● Work task:
Your task is to print each record exactly as it reads.
*** Opening Data excerpts ***
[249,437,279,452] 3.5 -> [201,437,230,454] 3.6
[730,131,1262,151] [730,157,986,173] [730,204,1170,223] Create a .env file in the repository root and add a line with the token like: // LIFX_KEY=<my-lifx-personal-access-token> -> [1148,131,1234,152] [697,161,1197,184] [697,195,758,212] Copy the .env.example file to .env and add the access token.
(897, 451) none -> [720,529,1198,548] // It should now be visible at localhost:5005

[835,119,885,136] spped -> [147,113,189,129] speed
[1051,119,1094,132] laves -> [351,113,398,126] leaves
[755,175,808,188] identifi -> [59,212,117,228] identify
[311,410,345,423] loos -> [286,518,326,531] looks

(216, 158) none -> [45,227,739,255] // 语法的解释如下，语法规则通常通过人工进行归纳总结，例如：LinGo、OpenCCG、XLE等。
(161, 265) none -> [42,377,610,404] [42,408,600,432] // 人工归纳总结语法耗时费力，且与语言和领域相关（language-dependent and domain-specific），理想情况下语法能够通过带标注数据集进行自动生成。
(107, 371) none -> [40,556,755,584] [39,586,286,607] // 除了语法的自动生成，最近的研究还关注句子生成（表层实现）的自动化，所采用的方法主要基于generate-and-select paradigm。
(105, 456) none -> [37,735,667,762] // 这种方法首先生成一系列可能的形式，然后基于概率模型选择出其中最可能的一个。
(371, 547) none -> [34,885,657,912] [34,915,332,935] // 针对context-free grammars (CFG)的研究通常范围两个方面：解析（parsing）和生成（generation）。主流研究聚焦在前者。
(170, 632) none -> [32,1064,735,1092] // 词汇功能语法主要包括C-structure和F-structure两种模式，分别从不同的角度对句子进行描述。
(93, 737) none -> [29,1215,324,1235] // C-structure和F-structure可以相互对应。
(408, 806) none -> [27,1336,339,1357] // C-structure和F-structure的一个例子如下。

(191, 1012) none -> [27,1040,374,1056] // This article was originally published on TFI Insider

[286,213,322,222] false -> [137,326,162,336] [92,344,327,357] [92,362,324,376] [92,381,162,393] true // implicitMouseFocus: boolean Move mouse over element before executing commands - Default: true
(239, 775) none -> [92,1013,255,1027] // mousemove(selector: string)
*** Closing Data excerpts ***
● Solution to this problem:
[249,437,279,452] 3.5 -> [201,437,230,454] 3.6
[730,131,1262,151] [730,157,986,173] [730,204,1170,223] Create a .env file in the repository root and add a line with the token like: // LIFX_KEY=<my-lifx-personal-access-token> -> [1148,131,1234,152] [697,161,1197,184] [697,195,758,212] Copy the .env.example file to .env and add the access token.
(897, 451) none -> [720,529,1198,548] // It should now be visible at localhost:5005

[835,119,885,136] spped -> [147,113,189,129] speed
[1051,119,1094,132] laves -> [351,113,398,126] leaves
[755,175,808,188] identifi -> [59,212,117,228] identify
[311,410,345,423] loos -> [286,518,326,531] looks

(216, 158) none -> [45,227,739,255] // 语法的解释如下，语法规则通常通过人工进行归纳总结，例如：LinGo、OpenCCG、XLE等。
(161, 265) none -> [42,377,610,404] [42,408,600,432] // 人工归纳总结语法耗时费力，且与语言和领域相关（language-dependent and domain-specific），理想情况下语法能够通过带标注数据集进行自动生成。
(107, 371) none -> [40,556,755,584] [39,586,286,607] // 除了语法的自动生成，最近的研究还关注句子生成（表层实现）的自动化，所采用的方法主要基于generate-and-select paradigm。
(105, 456) none -> [37,735,667,762] // 这种方法首先生成一系列可能的形式，然后基于概率模型选择出其中最可能的一个。
(371, 547) none -> [34,885,657,912] [34,915,332,935] // 针对context-free grammars (CFG)的研究通常范围两个方面：解析（parsing）和生成（generation）。主流研究聚焦在前者。
(170, 632) none -> [32,1064,735,1092] // 词汇功能语法主要包括C-structure和F-structure两种模式，分别从不同的角度对句子进行描述。
(93, 737) none -> [29,1215,324,1235] // C-structure和F-structure可以相互对应。
(408, 806) none -> [27,1336,339,1357] // C-structure和F-structure的一个例子如下。

(191, 1012) none -> [27,1040,374,1056] // This article was originally published on TFI Insider

[286,213,322,222] false -> [137,326,162,336] [92,344,327,357] [92,362,324,376] [92,381,162,393] true // implicitMouseFocus: boolean Move mouse over element before executing commands - Default: true
(239, 775) none -> [92,1013,255,1027] // mousemove(selector: string)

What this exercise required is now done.